The Buffalo, Rochester and Pittsburgh Railway was a company built on and around taking coal north out of Pennsylvania. The financial backer of the newly founded Rochester and Pittsburgh Railroad, the banking house of Adrian Iselin, owned not only an interest in the rail line but coal mines and coke processing facilities. The Iselin presence at the southern end of the BR&P was such that today's maps of the coal mining region show such place names as Adrian, Adrian Furnace, Adrian Mines, and Iselin Heights; moreover, the railroad named one entire branch after him. Iselin's intention was to ship 2000 tons of coal daily, to which end Iselin and the railroad established the Rochester and Pittsburgh Coal and Iron Company, entirely owned by the R&P. Walston H Brown was president of both corporations. The company town at the southern end of the railroad, in the 11500 acre acquired by the coal company in the Punxsutawney area, was given the name Walston, Pennsylvania. The initial coal production facilities yielded approximately six hundred tons daily, at a total mine-to-carload cost of seventy-three cents per ton.

The first coal to be shipped on the R&P went to the Rochester coal merchant, Arthur G Yates. Such was the demand for coal that the coal shipments began well before track construction had been completed, leading to constant conflict in scheduling. By 1886, the railroad had some 4,182 freight cars, and 3,028 of them were coal cars. Of those, perhaps 500 belonged to the Rochester and Pittsburgh Coal and Iron Company. By the mid-1880s, the railroad was running forty or more coal trains a day. Since coke was a valuable commodity, the coal company built a mile and a quarter long string of 475 coke furnaces, the largest in the world at the time, producing 22,000 tons a month, some of which was shipped out by train. Much of the coke, however, was consumed on-site in refining the iron ore brought in by lakes freighter and trans-shipped to the iron mills by the coal trains on their way back south.
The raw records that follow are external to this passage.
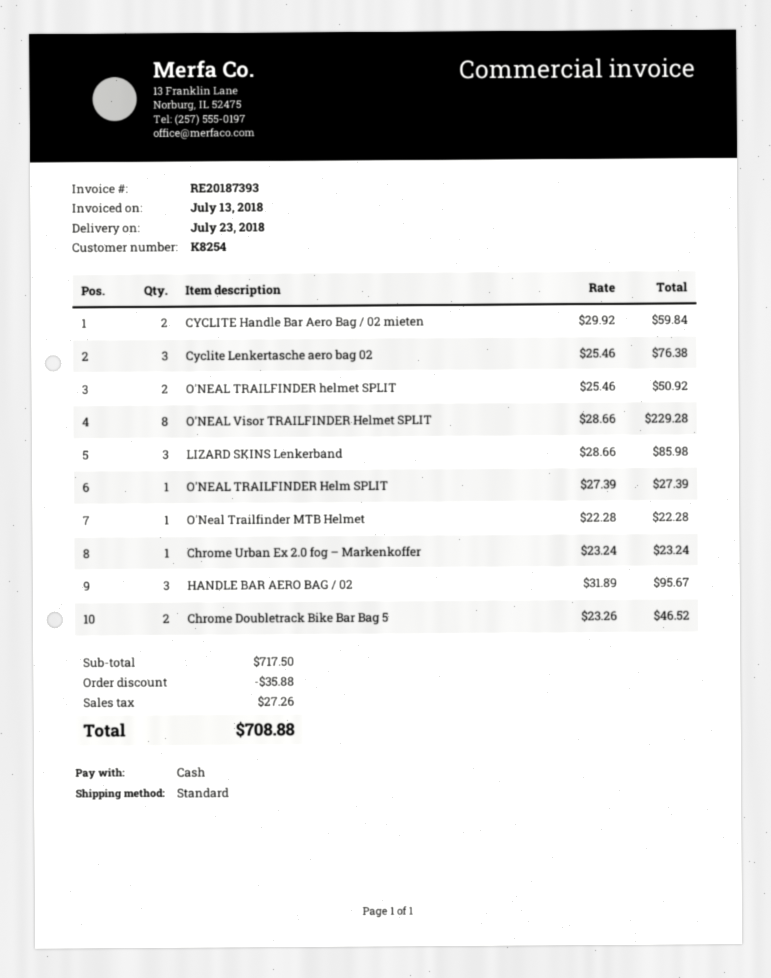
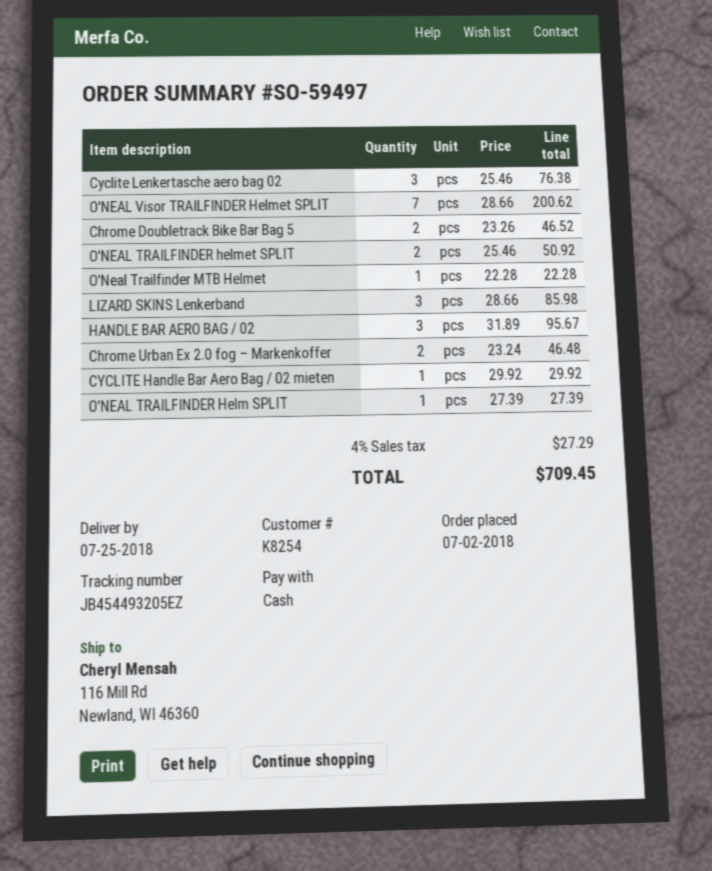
delivery date: 2018-07-23 -> 2018-07-25
CYCLITE Handle Bar Aero Bag / 02 mieten: 2 x 29.92 = 59.84 -> 1 x 29.92 = 29.92
O'NEAL Visor TRAILFINDER Helmet SPLIT: 8 x 28.66 = 229.28 -> 7 x 28.66 = 200.62
Chrome Urban Ex 2.0 fog – Markenkoffer: 1 x 23.24 = 23.24 -> 2 x 23.24 = 46.48
discount: 35.88 -> none
tax: 27.26 -> 27.29
total: 708.88 -> 709.45

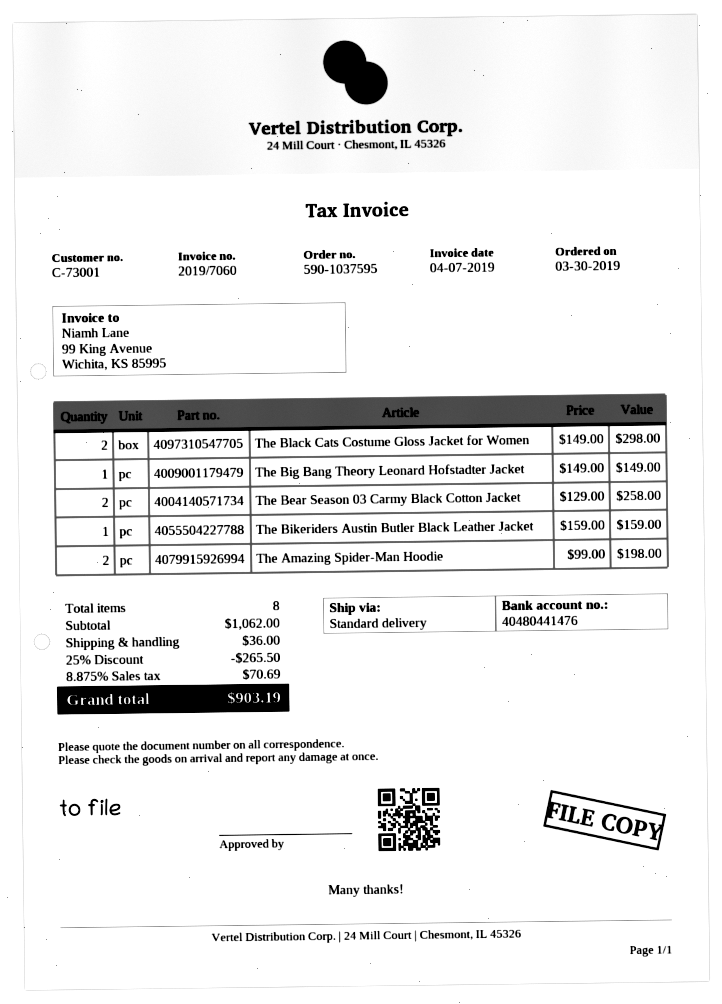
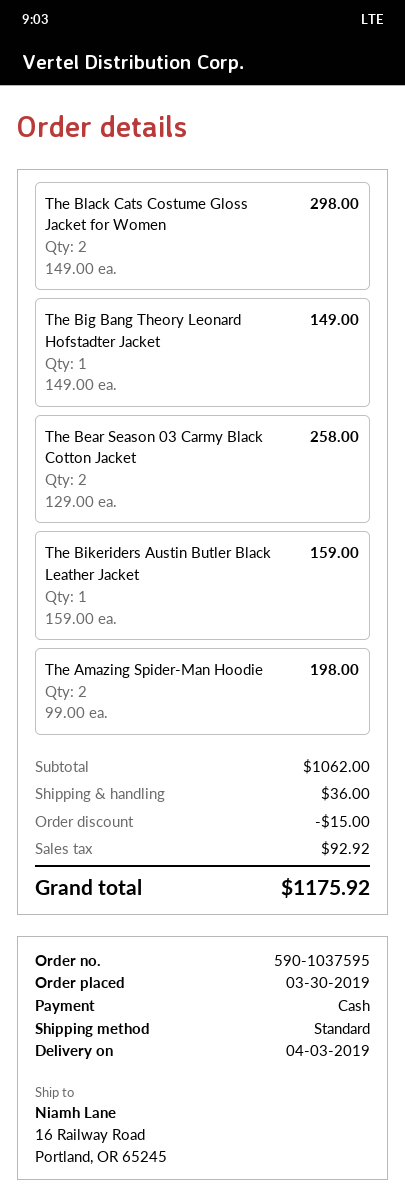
discount: 265.50 -> 15.00
tax: 70.69 -> 92.92
total: 903.19 -> 1175.92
Two coal companies accounted for the coal trade carried by the railroad. At first competitors, the Rochester and Pittsburgh Coal and Iron Company and the Bell, Lewis, and Yates Coal Mining Company became very good friends when Frederick Bell, George Lewis, and Arthur Yates took seats on the Buffalo, Rochester and Pittsburgh Railway board of directors. In fact, with Iselin's resignation as president of the railway company, Yates took his place. The two coal companies then negotiated an agreement which eased competitive pressures and allocated access to the railroad's coal-transporting capacity. While Yates concentrated on coal, Merchant ran the railroad.

Part of Yates' contribution to the BR&P's ability to haul coal was the extension of the line north from Lincoln Park through Rochester up to the coal dock it built at the mouth of the Genesee River in 1896. With an initial capacity of 4,000 tons a day, it was expanded in 1909 and 1913. To get coal to Canada, the BR&P arranged a cross-lake ferry service with the Grand Trunk Railway. This service, which began operation in 1907, was highly successful, carrying passengers and coal cars to Cobourg, where the ferried train cars could connect with the Grand Trunk for further Canadian destinations. The office of the Port Collector for Rochester, held by George F. Roth in the first years of the ferry, had to accommodate the increase in business, and the fact that the ice-breaking ferry continued operation during winter months. By 1913, over a million tons of coal a year passed through the Rochester coal dock.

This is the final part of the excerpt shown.